Young Diana matures into the beautiful, leggy Israeli army vet Gal Gadot (Furious 7), whose martial arts moves have Michelle Yeoh’s grace and Angelina Jolie’s Tomb Raider focus. A star – and a superhero are born. And, I confess, I would have loved to stay in this idyllic setting of ripped women jousting with French braids heavily moussed and tan biceps perfectly ripped. But the show must go on. And it gets conventional pretty swiftly.
For Diana, just when she’s getting the hang of her awesome super powers, a random airplane falls into the nearby sea carrying pilot Steve Trevor (a twinkly Chris Pine in the love interest role). He has entered through a rip in the magical atmosphere, bringing the atrocity of WWI in full flaming human hubris along with boatloads of vile Germans into the women’s Eden. From the moment the pair sets gorgeous eyes on each other, it’s inevitable in a plot-is-destiny way that they will become lovers. Unfortunately, their chemistry is surprisingly muted.
Diana accompanies Steve back to the so-called real world. And then my comic-book-movie fatigue set in. The big CGI-enhanced set-pieces seem overly familiar and a bit dreary. The moment Diana leaves paradise and hits London the script, written by Allan Heinberg, Zack Snyder and Jason Fuchs, loses the elegance embodied by Gadot’s Diana. From the corpse-strewn trenches to a bomb-cratered French village embroidered by perfect snowflakes, the storytelling is clunky, the romance forced, victory inevitable.
There is a baggy subplot in which Steve enlists three ragtag associates – a Scot (Ewen Bremner), a person of color (Said Taghmaoui) and a Native American (Eugene Brave Rock) – for an elite mission behind enemy lines with the tacit permission of veddy veddy British Officer Sir Patrick (David Thewlis). The trio, with their slapstick humor, and odd moments of song, recall the Cowardly Lion, the Tin Man and the Scarecrow. They suck up to much oxygen, requiring unnecessary exposition for diminished returns in a movie that didn’t need to run 141 minutes.

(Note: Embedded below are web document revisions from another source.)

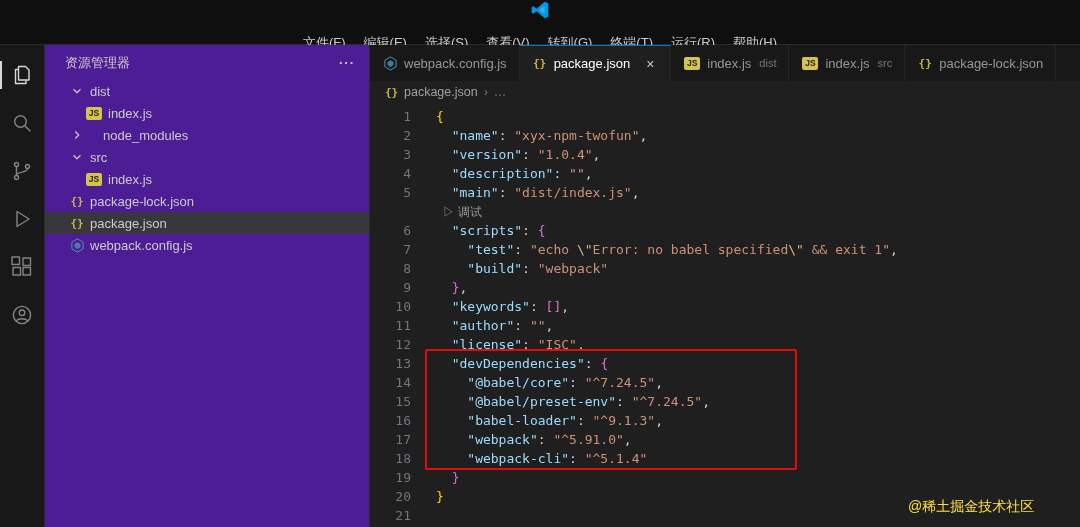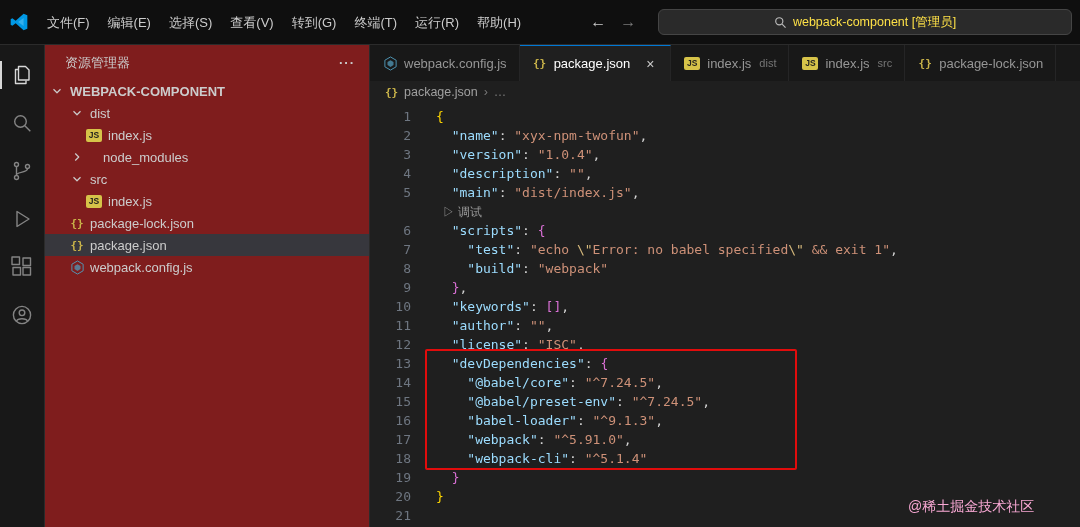"文件(F)" .titlebar { flex-direction: none -> column }
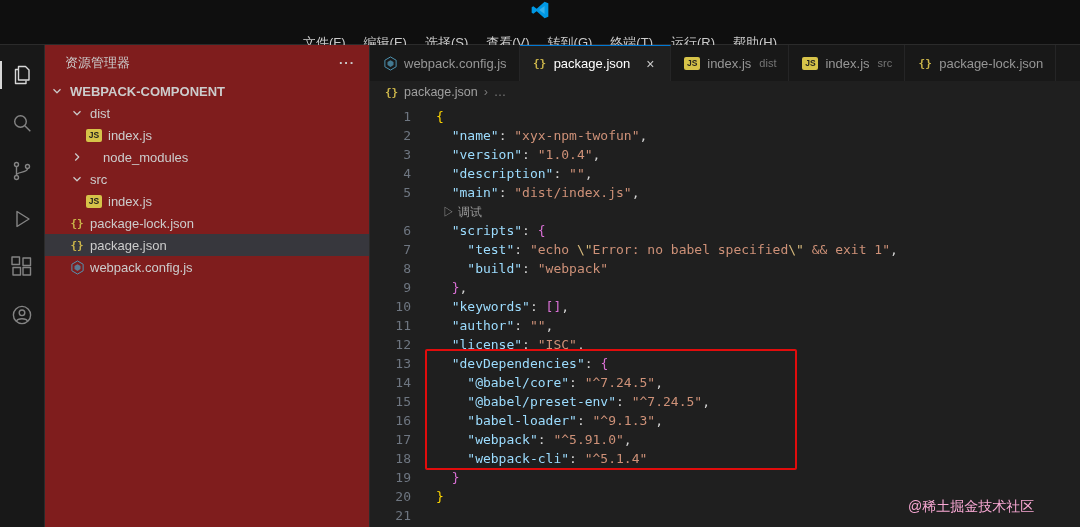"资源管理器" .sidebar { background: #7f1d1d -> #4c1d95 }
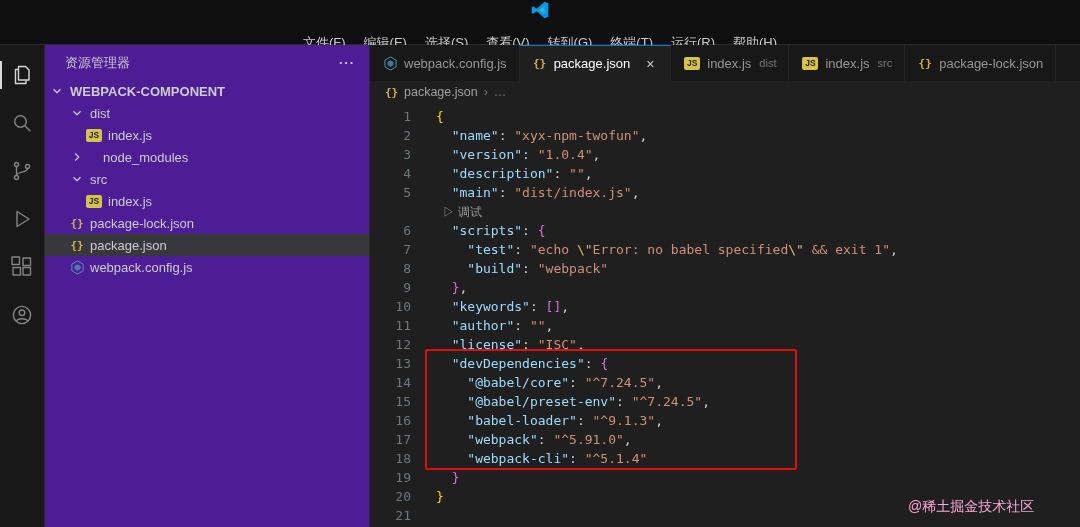"WEBPACK-COMPONENT" div.tree-row { html: <div> <span> <svg> <path></path> </svg> </span> <span>WEBPACK-COMPONENT</span> </div> -> none }
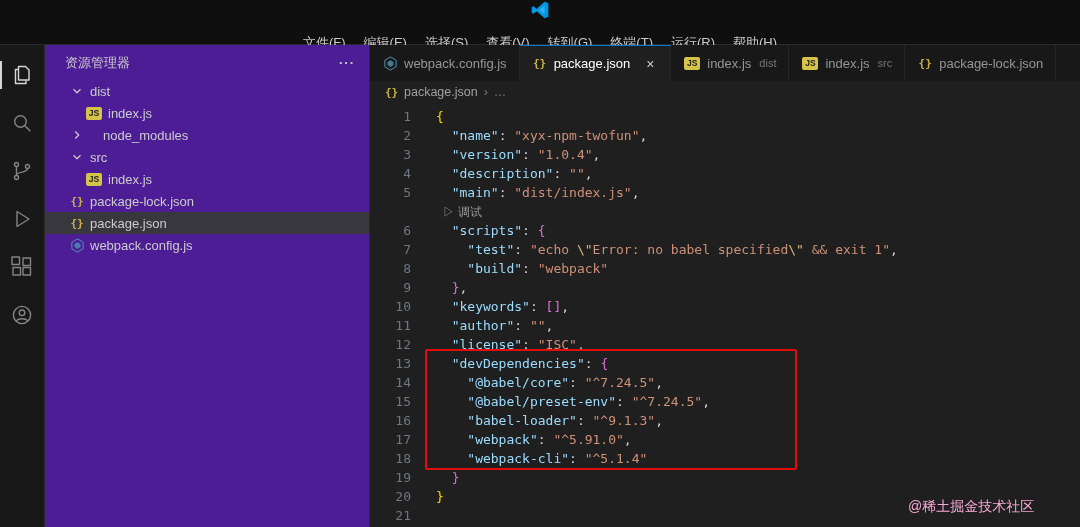"@稀土掘金技术社区" .watermark { color: #f9a8d4 -> #fde047 }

When it comes to the villains – no spoilers – they are a pretty tepid lot, particularly Danny Huston’s evil (natch) German Ludendorff. Mwahaha. Is it me, or does his nattily uniformed character seem to have been borrowed, along with his costume and smirk, from movies we’ve already seen, and roles Huston’s already played?
And, yet, as a chick critic, I feel honor-bound to support this female-driven-and-directed blockbuster. C’mon: I’ve begged for it. I’m still uncertain that women have to make movies in the male mode in order to prove their worth as filmmakers but a lot of people are convinced that equality demands turning the female gaze on established formulas. I’d prefer to break the mold but in the meantime, Wonder Woman embraces issues of female power and the need to turn from hate to love, from war to peace in a mainstream delivery system. And, shouldering the plot, the female lead is not solely a mother, sister, girlfriend or hooker, however gold her heart: wonder of wonders!